→ What the exercise asks
Records follow. Print exactly the lines from the one that has "font-weight: 400 ->" through the one that has "none -> <div>Approx.", inclusive, and omit the pictures.

Segment Start: Recorded information

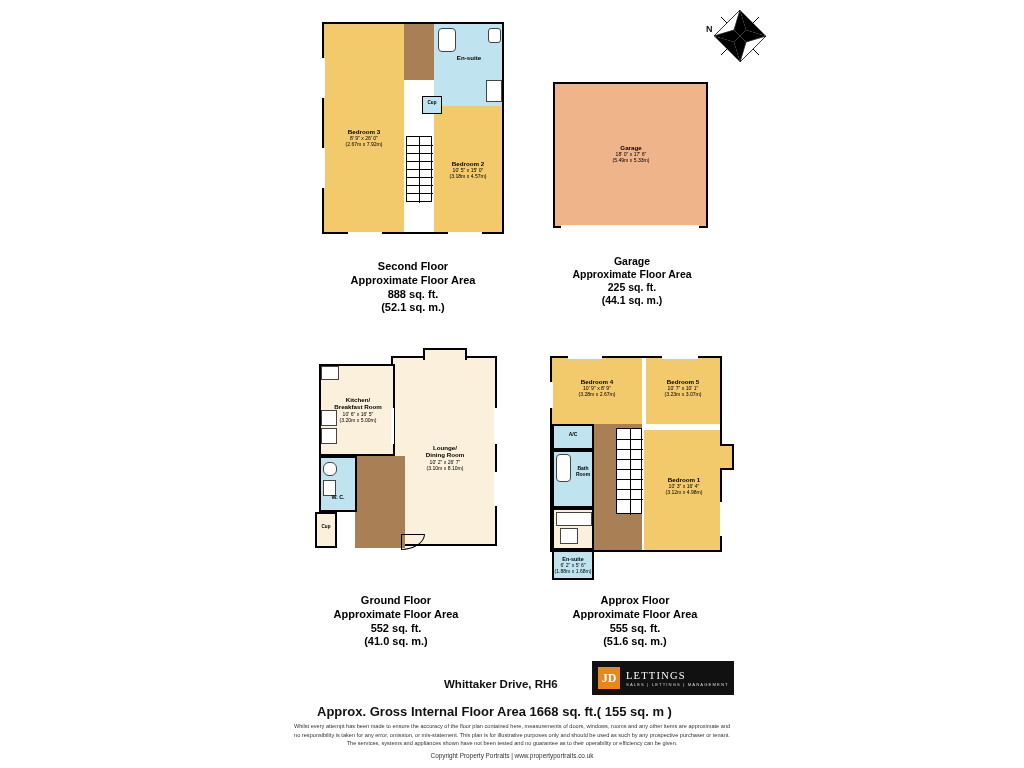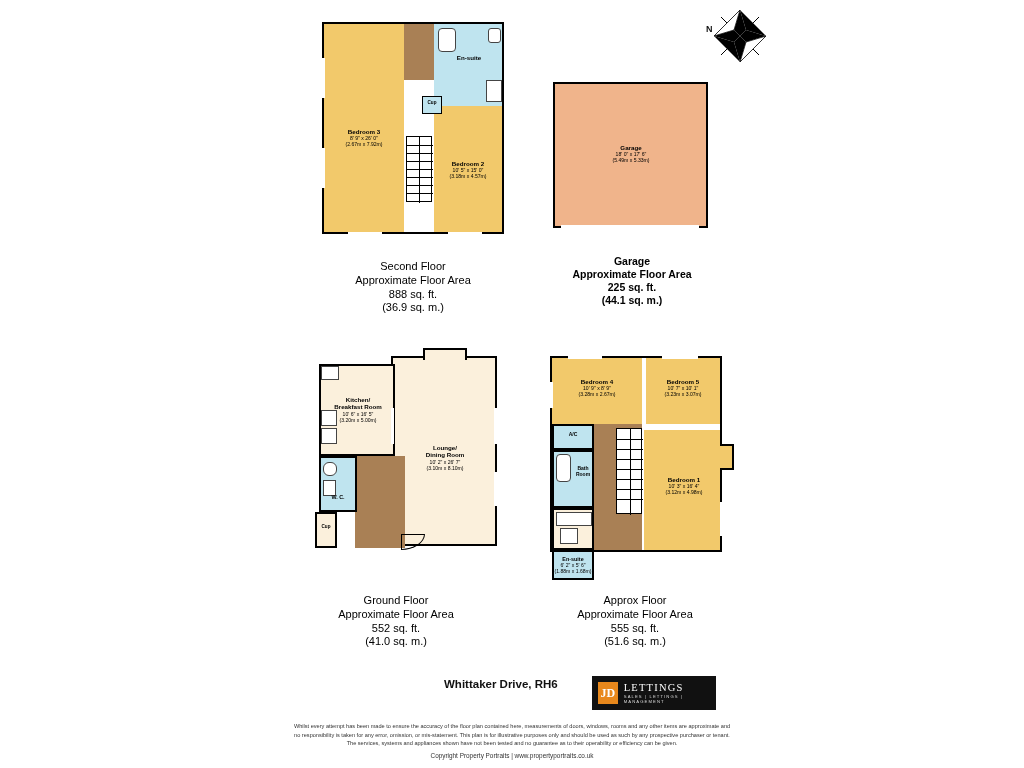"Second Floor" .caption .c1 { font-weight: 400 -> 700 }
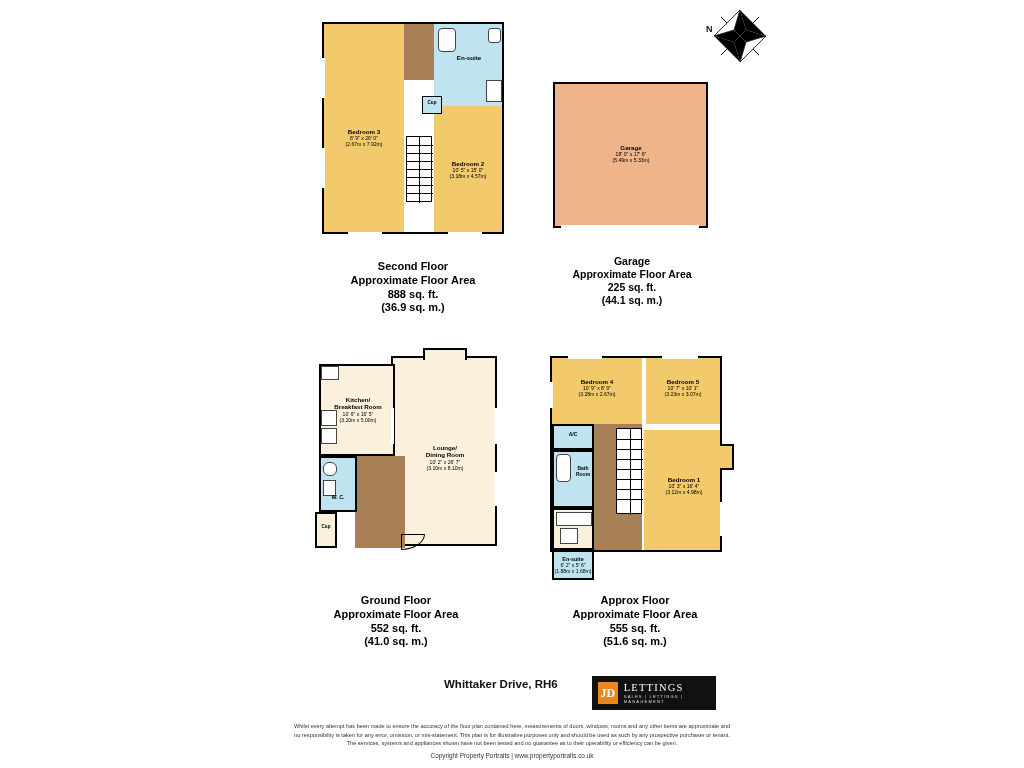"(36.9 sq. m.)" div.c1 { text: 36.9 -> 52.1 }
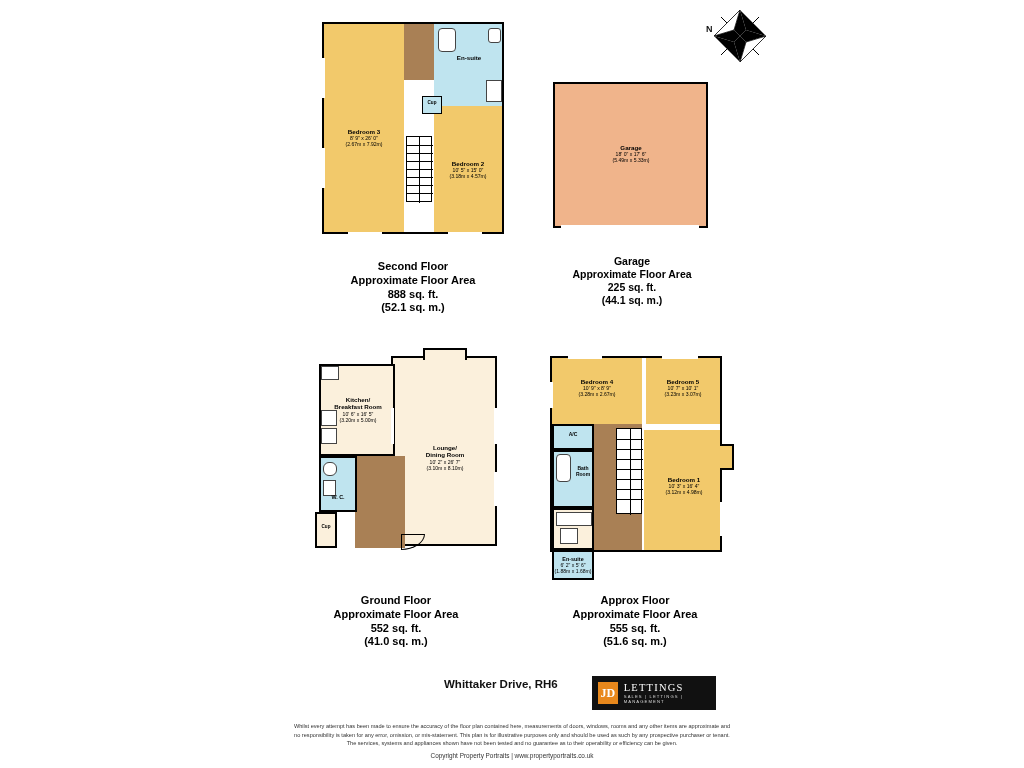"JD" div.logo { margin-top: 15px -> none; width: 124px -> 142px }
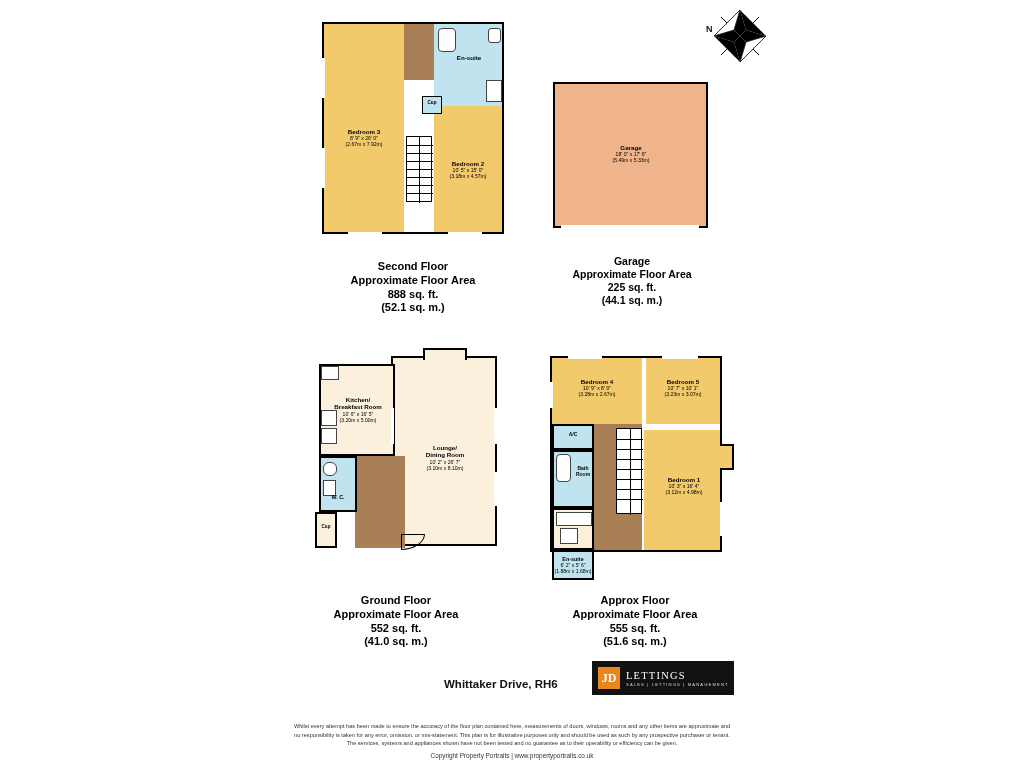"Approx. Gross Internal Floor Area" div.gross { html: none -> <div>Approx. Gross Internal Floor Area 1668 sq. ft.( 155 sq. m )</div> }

Segment End: Recorded information
Segment Start: Recorded information

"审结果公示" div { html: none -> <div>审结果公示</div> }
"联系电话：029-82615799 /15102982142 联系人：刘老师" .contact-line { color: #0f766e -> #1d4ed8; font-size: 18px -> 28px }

Segment End: Recorded information
Segment Start: Recorded information

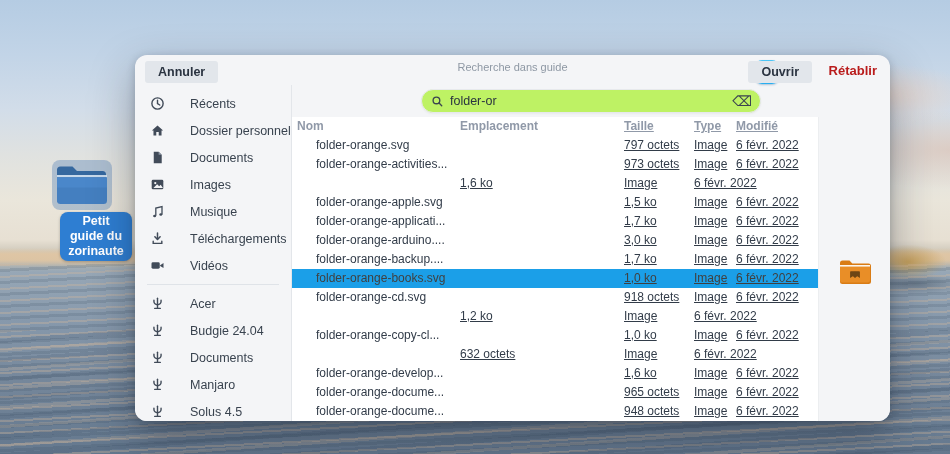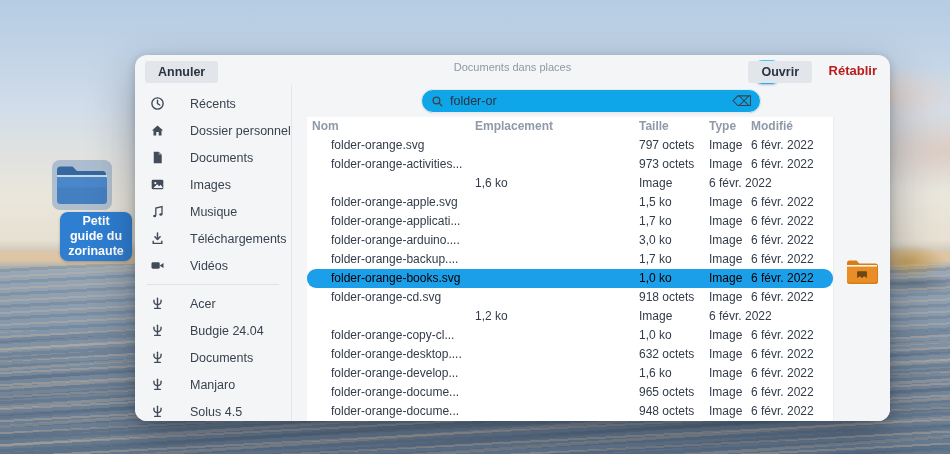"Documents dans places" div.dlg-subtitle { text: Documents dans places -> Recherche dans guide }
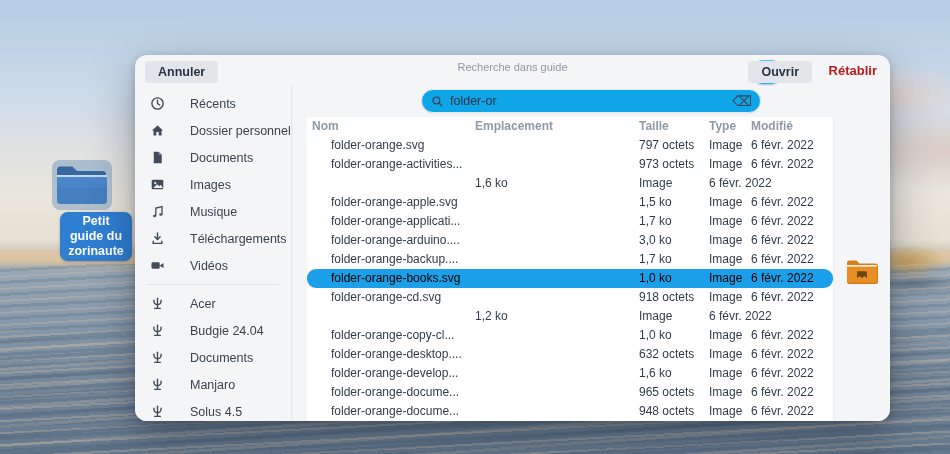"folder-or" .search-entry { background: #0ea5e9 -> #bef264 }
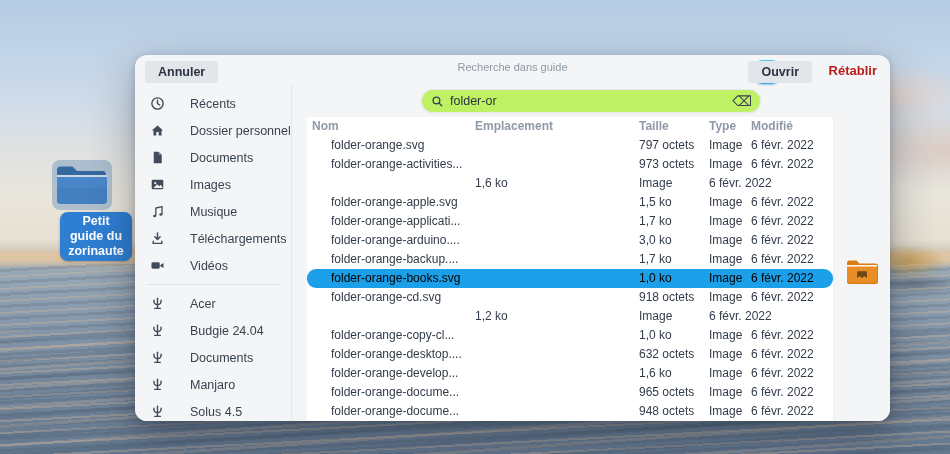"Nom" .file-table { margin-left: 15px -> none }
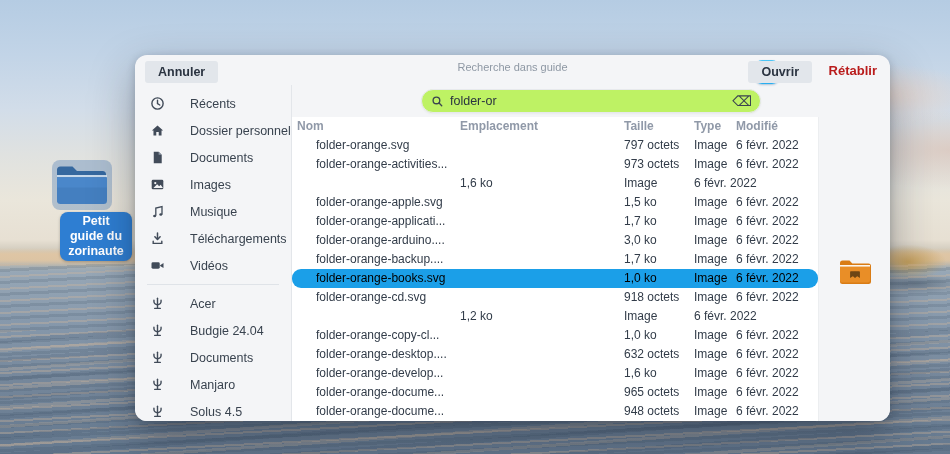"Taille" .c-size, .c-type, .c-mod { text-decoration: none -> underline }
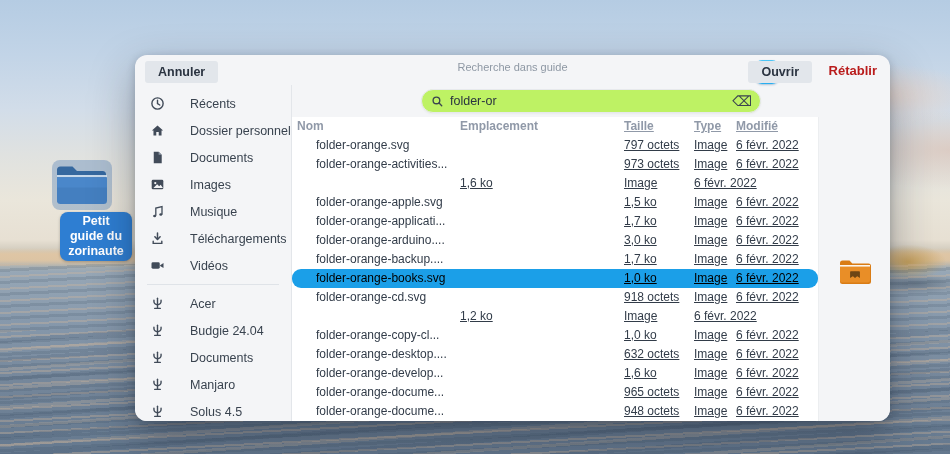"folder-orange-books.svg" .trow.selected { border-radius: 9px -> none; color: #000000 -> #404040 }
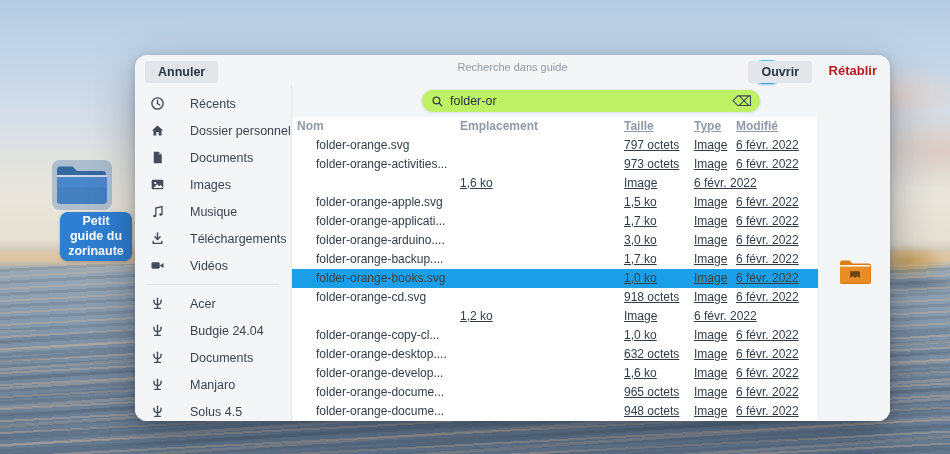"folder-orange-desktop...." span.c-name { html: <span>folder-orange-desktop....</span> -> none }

Segment End: Recorded information

→ Response
"Second Floor" .caption .c1 { font-weight: 400 -> 700 }
"(36.9 sq. m.)" div.c1 { text: 36.9 -> 52.1 }
"JD" div.logo { margin-top: 15px -> none; width: 124px -> 142px }
"Approx. Gross Internal Floor Area" div.gross { html: none -> <div>Approx. Gross Internal Floor Area 1668 sq. ft.( 155 sq. m )</div> }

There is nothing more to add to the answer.